At the beginning of the 20th century, the
region that would become Botswana was
divided into different land tenure systems. At
that time, a major part of the park’s area was
classified as crown land. The idea of a national
park to protect the varied wildlife found here
as well as promote tourism first appeared in
1931. The following year, 24,000 km2 around
Chobe district were officially declared nonhunting area; this area was expanded to
31,600 km2 two years later.
In 1943, heavy tsetse infestations occurred
throughout the region, delaying the creation of
the national park. By 1953, the project received
governmental attention again: 21,000 km2
were suggested to become a game reserve.
The Chobe Game Reserve was officially
created in 1960, though smaller than initially
desired. In 1967, the reserve was declared a
national park.
At that time there were several industrial
settlements in the region, especially at
Serondela, where the timber industry
proliferated. These settlements were gradually
moved out of the park, and it was not until 1975
that the whole protected area was exempt from
human activity. Nowadays traces of the prior
timber industry are still visible at Serondela.
The park is widely known for its spectacular
elephant population: It contains an estimated
50,000 elephants, perhaps the highest
elephant concentration of Africa, and part
of the largest continuous surviving elephant
population. The elephant population seems to
have solidly built up since 1990, from a few
thousand.
Elephants living here are Kalahari elephants,
the largest in size of all known elephant
populations. They are characterized by rather
brittle ivory and short tusks, perhaps due to
calcium deficiency in the soils.
Damage caused by the high numbers
of elephants is rife in some areas. In fact,
concentration is so high throughout Chobe
that culls have been considered, but are too
controversial and have thus far been rejected.
At dry season, these elephants sojourn in
Chobe River and the Linyanti River areas. At
rain season, they make a 200-km migration
to the southeast stretch of the park. Their
distribution zone however outreaches the park
and spreads to northwestern Zimbabwe.
MOWANA LODGE
It is easy to see why Cresta Mowana Safari
Resort & Spa near the Chobe Game Reserve
was named after a baobab tree. This luxury
Chobe lodge was built around a majestic
800-year old specimen of Adansonia digitata.
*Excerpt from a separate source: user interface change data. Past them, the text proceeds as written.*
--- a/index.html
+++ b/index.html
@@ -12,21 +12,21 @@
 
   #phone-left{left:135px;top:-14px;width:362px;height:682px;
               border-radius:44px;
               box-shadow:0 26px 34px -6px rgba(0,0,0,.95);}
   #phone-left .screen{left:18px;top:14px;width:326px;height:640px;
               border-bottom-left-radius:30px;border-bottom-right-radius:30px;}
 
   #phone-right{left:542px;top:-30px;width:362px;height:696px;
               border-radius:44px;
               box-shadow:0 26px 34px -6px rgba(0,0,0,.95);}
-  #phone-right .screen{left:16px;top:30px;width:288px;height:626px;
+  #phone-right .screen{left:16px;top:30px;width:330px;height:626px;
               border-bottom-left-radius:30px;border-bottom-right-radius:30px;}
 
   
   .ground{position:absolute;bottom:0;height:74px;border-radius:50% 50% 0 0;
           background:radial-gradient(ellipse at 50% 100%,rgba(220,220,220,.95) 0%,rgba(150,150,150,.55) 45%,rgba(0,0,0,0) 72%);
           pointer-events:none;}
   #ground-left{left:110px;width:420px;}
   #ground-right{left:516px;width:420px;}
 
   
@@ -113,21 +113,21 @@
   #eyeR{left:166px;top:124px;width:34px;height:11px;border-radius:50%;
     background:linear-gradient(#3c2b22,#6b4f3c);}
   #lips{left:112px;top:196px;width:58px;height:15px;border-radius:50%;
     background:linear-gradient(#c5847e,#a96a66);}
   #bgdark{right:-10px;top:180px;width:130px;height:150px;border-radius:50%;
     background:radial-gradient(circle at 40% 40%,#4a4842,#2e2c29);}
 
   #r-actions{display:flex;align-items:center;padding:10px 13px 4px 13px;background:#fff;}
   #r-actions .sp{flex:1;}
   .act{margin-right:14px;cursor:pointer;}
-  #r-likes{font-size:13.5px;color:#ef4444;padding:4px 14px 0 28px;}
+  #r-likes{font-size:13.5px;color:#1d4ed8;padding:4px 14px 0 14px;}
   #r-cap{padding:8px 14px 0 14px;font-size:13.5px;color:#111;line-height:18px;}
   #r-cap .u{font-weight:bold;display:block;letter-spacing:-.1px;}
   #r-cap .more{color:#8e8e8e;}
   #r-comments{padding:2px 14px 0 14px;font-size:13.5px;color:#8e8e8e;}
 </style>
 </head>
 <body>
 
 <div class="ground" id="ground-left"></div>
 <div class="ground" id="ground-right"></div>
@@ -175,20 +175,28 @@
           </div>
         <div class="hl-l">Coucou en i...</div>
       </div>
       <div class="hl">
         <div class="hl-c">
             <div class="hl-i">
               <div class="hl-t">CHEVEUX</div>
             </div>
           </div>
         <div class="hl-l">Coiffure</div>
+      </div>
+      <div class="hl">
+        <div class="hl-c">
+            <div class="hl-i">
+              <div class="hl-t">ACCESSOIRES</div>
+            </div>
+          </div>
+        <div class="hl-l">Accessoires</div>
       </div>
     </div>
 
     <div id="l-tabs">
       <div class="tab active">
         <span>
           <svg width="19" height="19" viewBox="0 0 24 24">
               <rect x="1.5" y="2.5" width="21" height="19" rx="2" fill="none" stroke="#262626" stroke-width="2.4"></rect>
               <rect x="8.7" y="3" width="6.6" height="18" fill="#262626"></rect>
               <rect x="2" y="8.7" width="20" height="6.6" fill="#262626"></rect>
Legends about baobabs abound, one being
that God uprooted the baobab and flung it
to the ground upside down, because it kept
walking when He first planted it into Chobe
soil.
Mowana Safari Lodge lies on the banks of
the Chobe river, where four African countries
(Botswana, Zambia, Namibia and Zimbabwe)
meet. At this point the Chobe and Zambezi
rivers converge – the Zambezi river being the
home of the NyamiNyami (or river god).